* **What the task asks**
Everything in the listing should be transcribed exactly, apart from the pictures.

* **Supplied records**
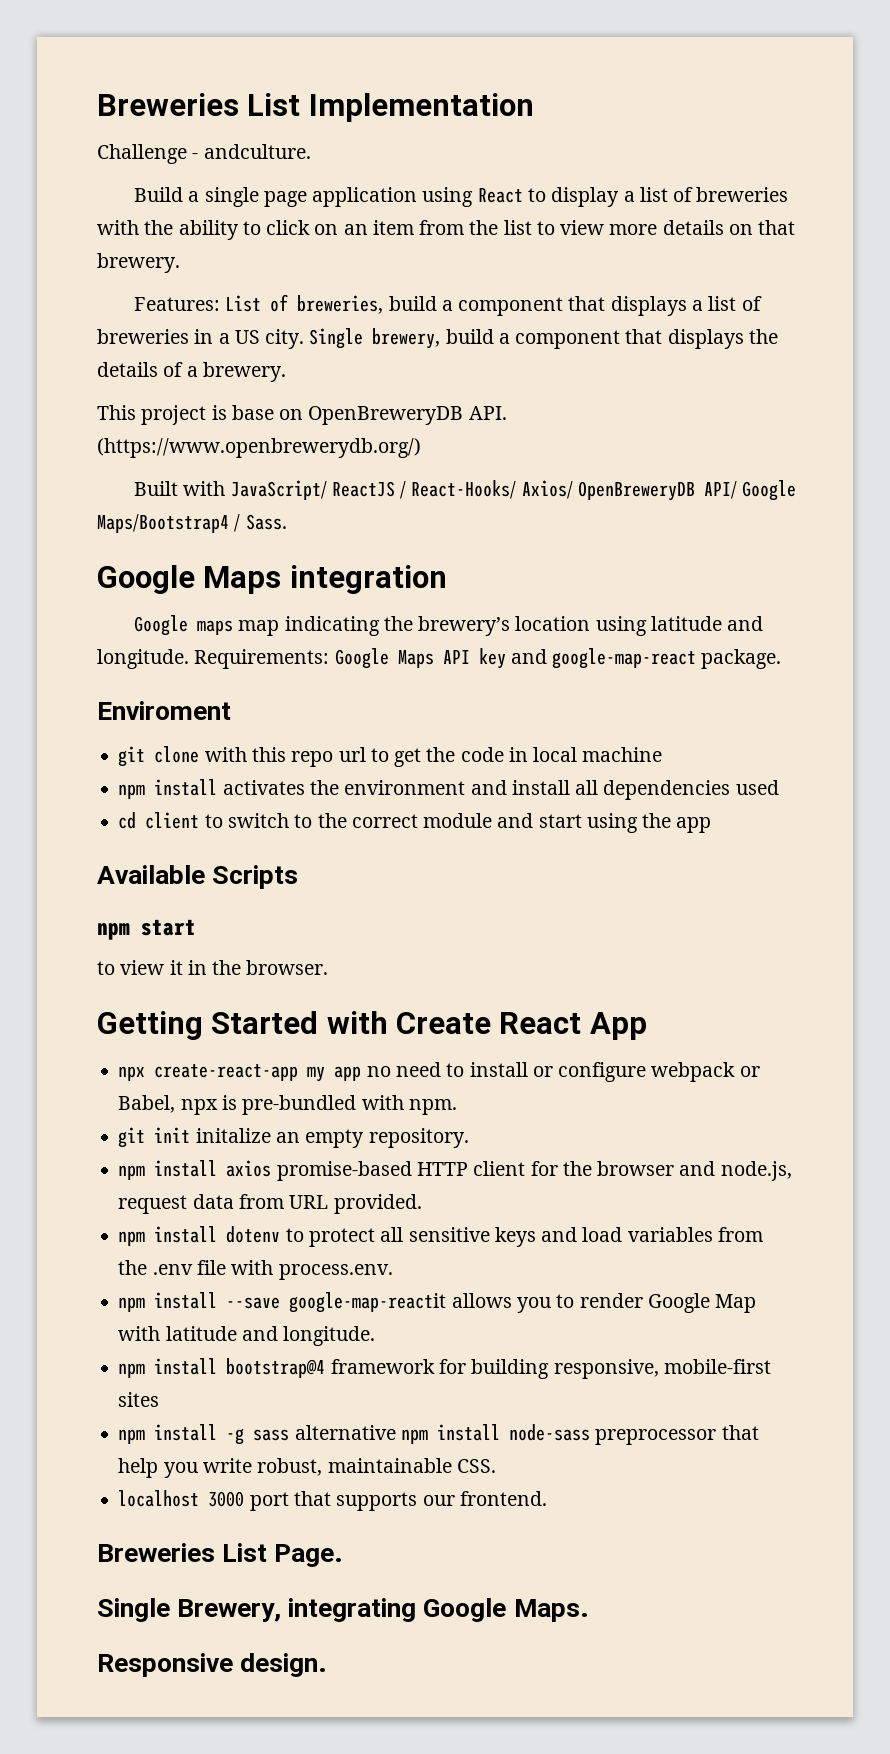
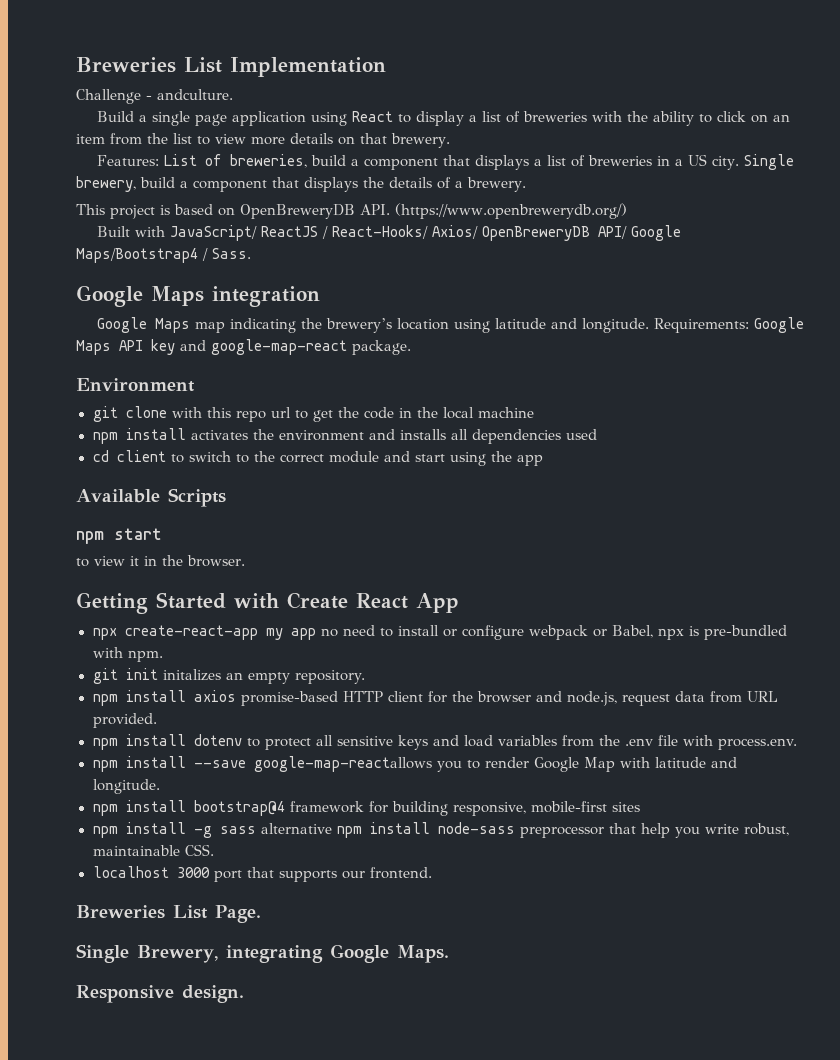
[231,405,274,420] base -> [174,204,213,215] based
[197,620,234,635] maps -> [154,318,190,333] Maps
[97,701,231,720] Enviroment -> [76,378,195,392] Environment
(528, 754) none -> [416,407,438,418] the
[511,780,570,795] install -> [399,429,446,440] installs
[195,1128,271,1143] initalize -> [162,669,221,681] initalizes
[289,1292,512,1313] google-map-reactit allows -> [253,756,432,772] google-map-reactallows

* **Result of this exercise**
[231,405,274,420] base -> [174,204,213,215] based
[197,620,234,635] maps -> [154,318,190,333] Maps
[97,701,231,720] Enviroment -> [76,378,195,392] Environment
(528, 754) none -> [416,407,438,418] the
[511,780,570,795] install -> [399,429,446,440] installs
[195,1128,271,1143] initalize -> [162,669,221,681] initalizes
[289,1292,512,1313] google-map-reactit allows -> [253,756,432,772] google-map-reactallows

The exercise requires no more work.